City Council Holds Hearing on Early Voting in Municipal Elections

The City Council Committee on Government Operations, chaired by Councilor Michael Flaherty, held a hearing on Jan. 28, concerning a petition for a special law regarding an act authorizing the City of Boston to offer early voting in municipal elections. Flaherty said that if passed the hope would be to start this for the 2019 election. Support from the City Council members at the hearing was very positive.

“I want to make sure that Boston is leading on this,” said Councilor Josh Zakim. He spoke highly of the early voting that is currently offered for state and federal elections in Massachusetts, and said that adding municipal elections “is an opportunity to continue moving forward.”

“We see voter suppression in other parts of our country and it’s important that Boston be a leader on this front,” Councilor Kim Janey said. “It’s high time that we look at our city election.”

Councilor Ed Flynn said this was a civil rights issue in his opinion and he is interested in what kind of positive impact this early voting would have on veterans and those in the disability community.

Councilor Matt O’Malley said that “anything we can do to make it easier for folks to vote earlier is a step in the right direction.”

Election Department Commissioner Dion Irish said that 28,000 people took advantage of early voting for the 2018 election, and it was only the second time that the city held early voting.

“We are in support [of adding municipal elections],” Irish said, but he added that there were things he wanted to bring to the attention of the City Council.

He said that the municipal election cycle is more of a condensed cycle than other elections, and the preliminary election is later in September which leaves a shorter window, “but we can make necessary adjustments for that,” he said.  He also said that while the current proposal being put forth calls for it to be effective immediately upon passage, the Election Department would need at least six months to secure locations and make logistical arrangements for early voting for this year’s election.

To answer Councilor Flynn’s concerns about how this will impact people with disabilities, Irish said that they are constantly getting input and advice out to educate and inform people about the opportunities that are available to them. In addition, the department “make(s) sure all poll workers are understand how we can properly serve people with disabilities,” Irish said.

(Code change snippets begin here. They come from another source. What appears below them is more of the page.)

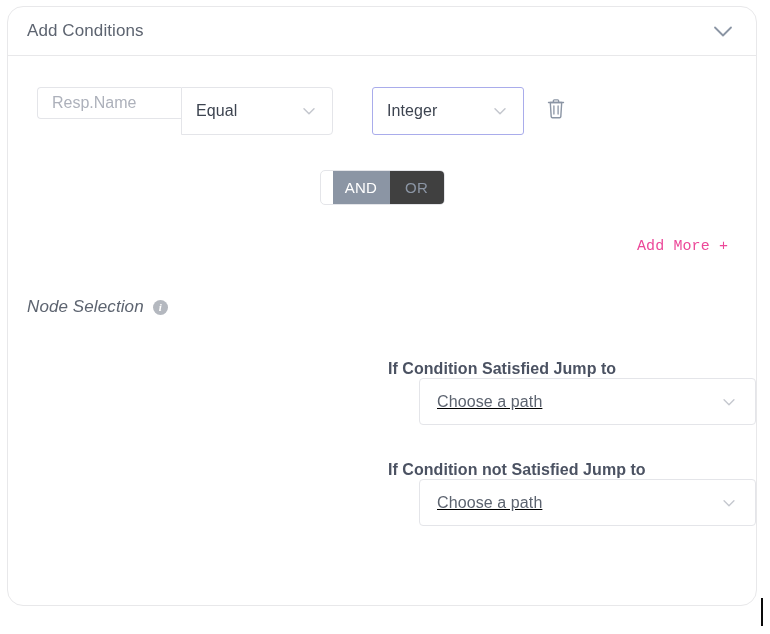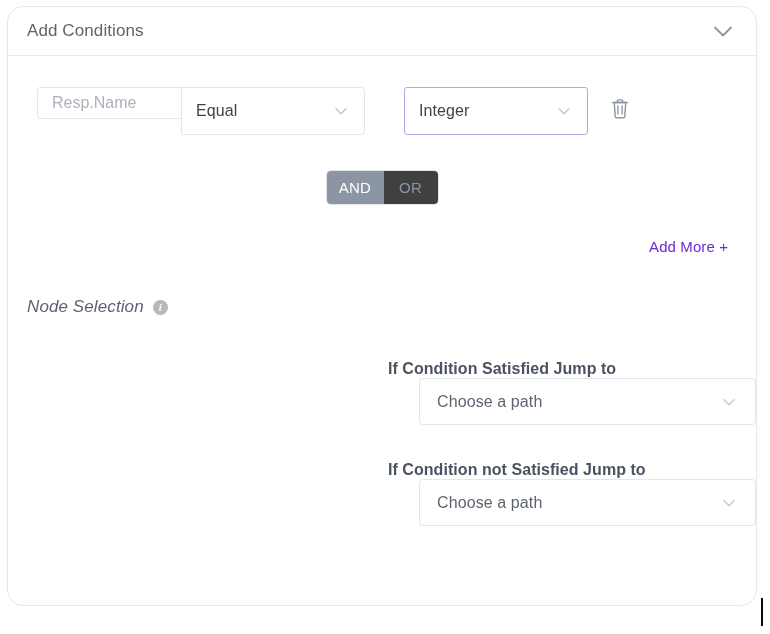"Equal" .sel-box { width: 184px -> 152px }
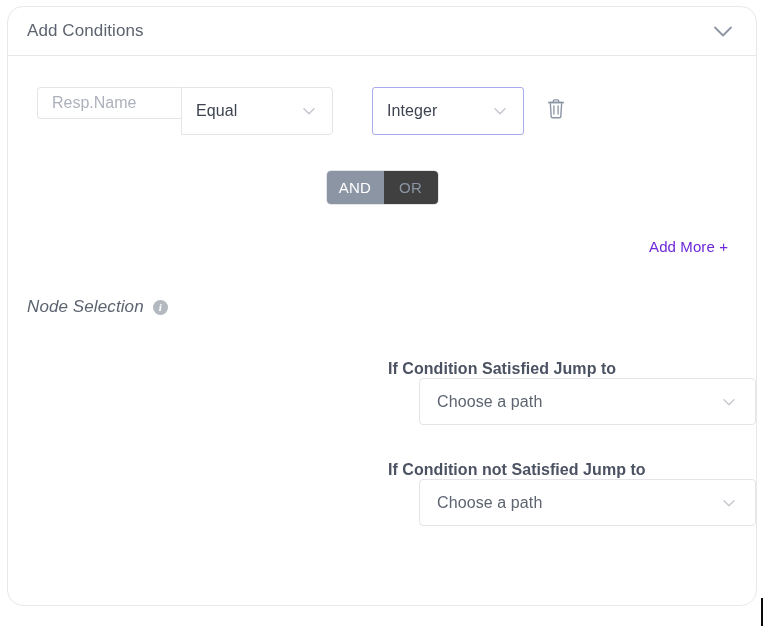"AND" .toggle { padding-left: none -> 12px }
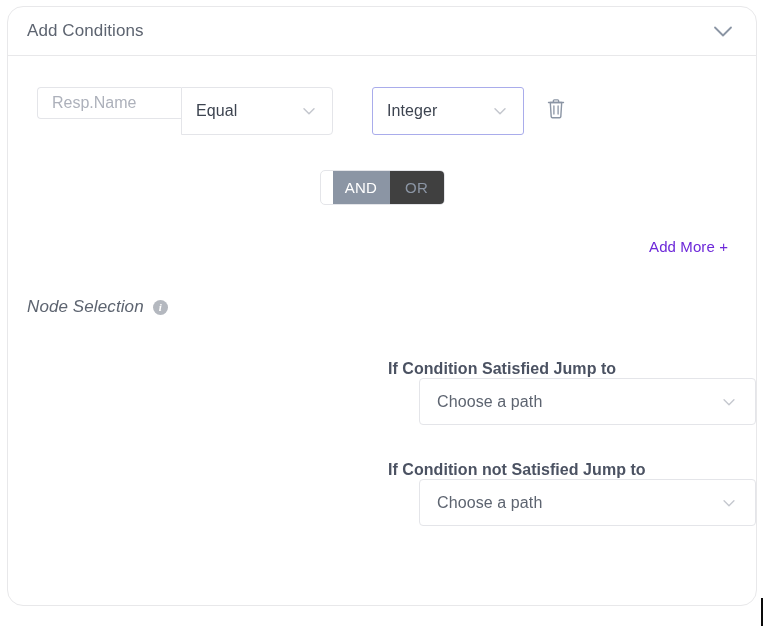"Add More +" .add-more { color: #6d28d9 -> #ec4899; font-family: none -> Liberation Mono, monospace }
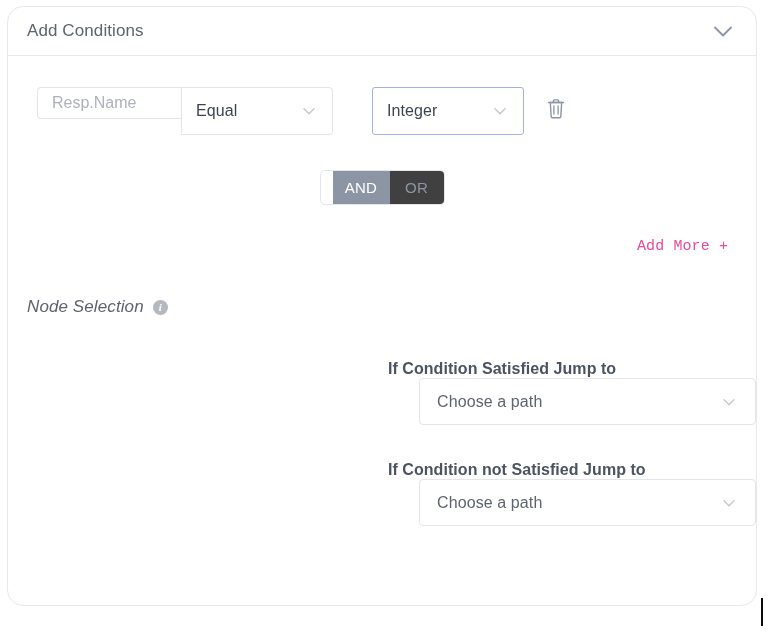"Choose a path" .path-select { text-decoration: none -> underline }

Irish said they are already securing polling places for the 2019 general election, and need to secure poll workers and identify training sites, among other logistical items. “If it was passed tomorrow, it would give us sufficient lead time to prepare,” Irish told the City Council.

Irish said that the early voting cost citywide for one election is $380,000, and closer to $400,000 if a central tabulation location is factored in, which is something the city wants to have. He said that city election ballots have to be printed by the city, while state and federal elections are printed by those governments. This raises the cost for the city slightly as they would have to foot the bill for printing and postage throughout the city.

When approaching siting for early voting, he said that they look at City Council districts and the different neighborhoods, then put together schedules that offer early voting location opportunities across the city. The locations also need to be ADA compliant, have parking, and be close to public transportation, Irish said. They also need to make “sure that we’re in every part of the city,” he added.

He said that they have learned a lot from the 2016 and 2018 elections that offered early voting, and a lot of the challenges they are trying to overcome are not visible to the public, but rather how the Election Department can make the elections more efficient and effective. Overall, he said that he thinks early voting in Boston has “worked well.”

Irish also said that they want new voting machines that would increase the capability to designate the central tabulation facility.

Councilor Janey asked what could be done to engage people in communities that had lower voter turnouts.

“We looked at which precincts did participate more in early voting,” Irish said. He said that a lot of people used early voting as a convenience so they did not have to wait in long lines on Election Day.

“The way we’ve always approached it is to make it as convenient as possible,” Irish said. He said it just provides more options for people.

Jonathan Cohn, Chair of the Issues Committee with Progressive Massachusetts, said that there is “no better way to strengthen our democracy than to increase access to voting,” said Jonathan Cohn, Chair of the Issues Committee with Progressive Massachusetts. “The benefits of early voting are clear,” he said, with shorter lines, improved poll worker performance, and increased voter satisfaction, to name a few.

Ian Kea, Policy Director for MassVOTE, said that Massachusetts is “being looked at continually as being the leader in modern-day elections. We are very much behind unfortunately but the city does have a good leadership role.” He said that it is up to the city to promote these ideas so that Boston can be helpful at the local and federal levels.

“We have dates set for 2019 voting,” Councilor Zakim said. “I want to make sure that we do have enough time to do this for this election. I want to be realistic and make sure you and folks in your department have time to get this set up.”

Councilor Matt O’Malley said that “the benefits of early voting are too many to list and we’ve seen twice now what a success it can be.” “The easier we make it for folks to vote, the more participation we will see,” he added. No one present at the hearing spoke in opposition of the proposal, and Councilor Flaherty ended the hearing by saying to the members of the Election Department, “I look forward to working with you as we move forward.”